A very long time ago I suffered through a high school physics class. Having thought of myself as inclined mathematically, I proudly opted to enroll in the enriched, or accelerated, version of the class. I wasn’t prepared for what came next.
Turns out the class was a bear and featured a teacher that seemed to enjoy seeing pimple faced “hot shots” squirm. Not to mention, to me, he had the driest and dullest lecture style ever! As the school year progressed, I quickly realized that I was in over my head and I had no exit strategy. I would have to work my tail off to keep up, since we couldn’t just drop classes back then. (I think I eked out a C and damaged my GPA in the process. Lesson learned.)
Early this past week our team member Matt used the term escape velocity while reviewing a stock chart with me. (Turns out that is a term from physics. Who knew?!?!) Being curious, I looked it up. Escape velocity is the minimum speed needed for an object to “escape” (or break free) from the gravitational attraction of a massive body.
As the week went on, I observed that the major stock market indexes were hitting all-time highs BUT on very light daily trading volume. Historically, that is a warning sign. Maybe this time it’s just a summer thing – or maybe not. As I reflected on that, I remembered Matt’s comment and the conversation it spawned, and it dawned on me that the stock market at present appears to be struggling with its own escape velocity.
Let’s break this down. If the total daily volume of shares traded on the NYSE and Nasdaq can be used as the markets “minimum speed” requirement, then the “gravitational attraction of a massive body” would likely refer to a stock market correction. Or at least the force that would cause a pullback. But for an object in motion (the stock market) to reverse its current trajectory (up), it would take a significant negative catalyst to make gravity take over.
What sort of catalyst could the lower volume at all-time highs be foreshadowing? Perhaps the gravitational weight of higher taxes and new regulations, our massive and historic debt load, or just greed that transitions into fear.
Someone once said, “markets go up…until they don’t.” Unfortunately, for investors, the stock markets escape velocity seems to be waning and the market may have entered a twilight zone instead. (An area of ambiguity between two distinct states or conditions.)
The market is at a significant crossroad. Like a rocket on the verge of space without another stage of boosters, it may soon peak, roll over and fall rapidly back through the atmosphere.
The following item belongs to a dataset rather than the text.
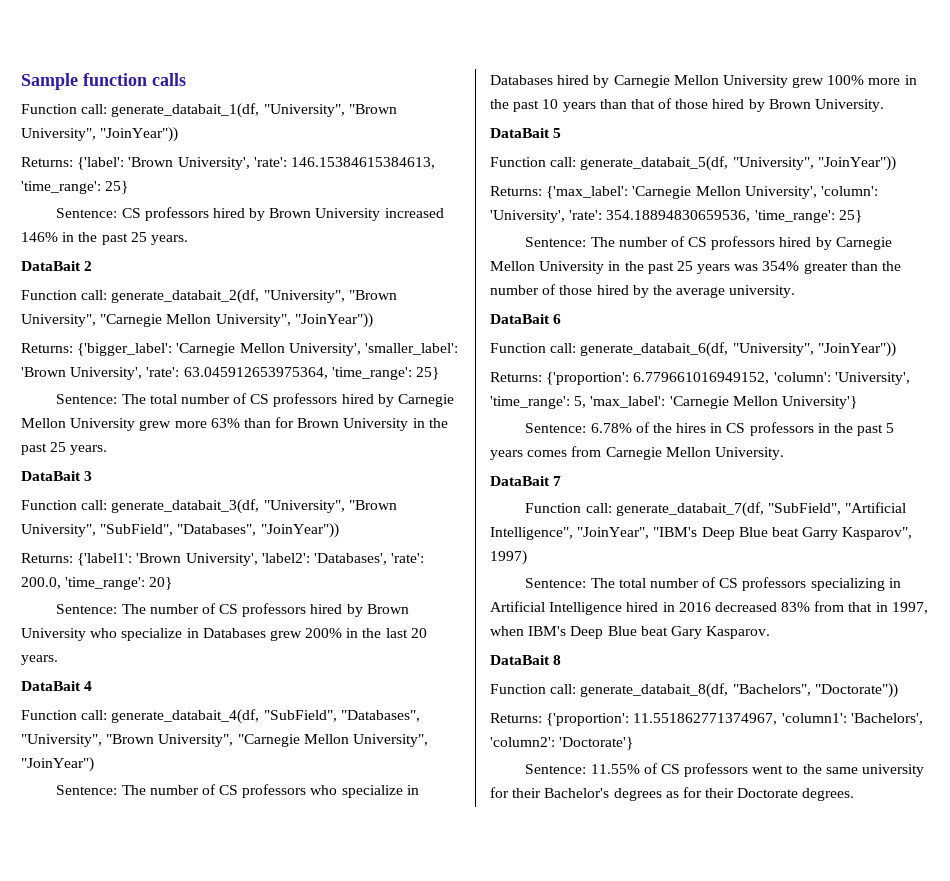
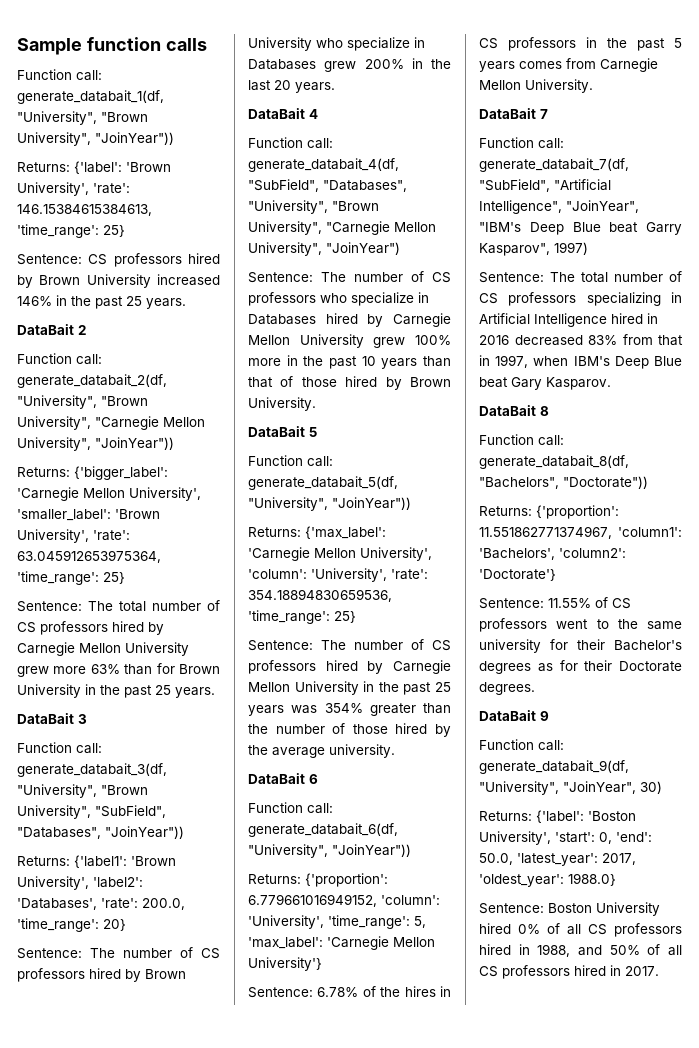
(855, 794) none -> [479,710,549,721] [479,739,564,751] [479,760,629,774] [479,781,662,795] [479,810,636,823] [479,831,652,845] [479,853,636,866] [479,873,616,887] [479,902,660,916] [479,923,682,937] [479,944,682,957] [479,965,659,979] // DataBait 9 // Function call: generate_databait_9(df, "University", "JoinYear", 30) // Returns: {'label': 'Boston University', 'start': 0, 'end': 50.0, 'latest_year': 2017, 'oldest_year': 1988.0} // Sentence: Boston University hired 0% of all CS professors hired in 1988, and 50% of all CS professors hired in 2017.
That is, unless there is a positive catalyst to provide additional upward thrust, and soon.
Our Current Market Outlook continues at “Uptrend Under Pressure” with a yellow light. Our “Core Four” has 1 green, 2 yellow and 1 red light (see top of page) and reflects a higher risk environment.
The S&P500 held critical support at its 50-day moving average (mav) on July 19th, and then found support again at its 21-day mav this past week on August 3rd. (The “buy the dip” crowd emerged in the nick of time.)
In gauging the markets internals for staying power after both of those trips to support, we find less than ideal internal math. Hence, that is why the Current Market Outlook and our Core Four remain in a yellow condition.
The CBOE Volatility Index (VIX) remains at a level accommodating a slightly bullish view.
Our team, being extraordinarily aware of past market cycles, remains cautious but optimistic. At the same time, we are preparing an exit strategy for each of our strategies in order to protect our clients assets from the inevitable emergence of a negative catalyst – and a return of gravity.
What to do now? Be smart, don’t chase. Higher interest rates are generally bad for tech stocks. Only commit new capital to ideas that display a significant volume increase on breakouts. (Take a look at some steel and semi charts.) Keep monitoring the US 10-year note rate as an immediate inflation gauge. Be on guard for a vertical violation.
Have a Triumphant day! ®
The information in this article is based on data obtained from recognized services and sources and is believed to be reliable. Any opinions, projections or recommendations in this report are subject to change without notice and are not intended as individual investment advice. Not to be used as legal or tax advice. ©2021 Triumphant Portfolio Management, LLC.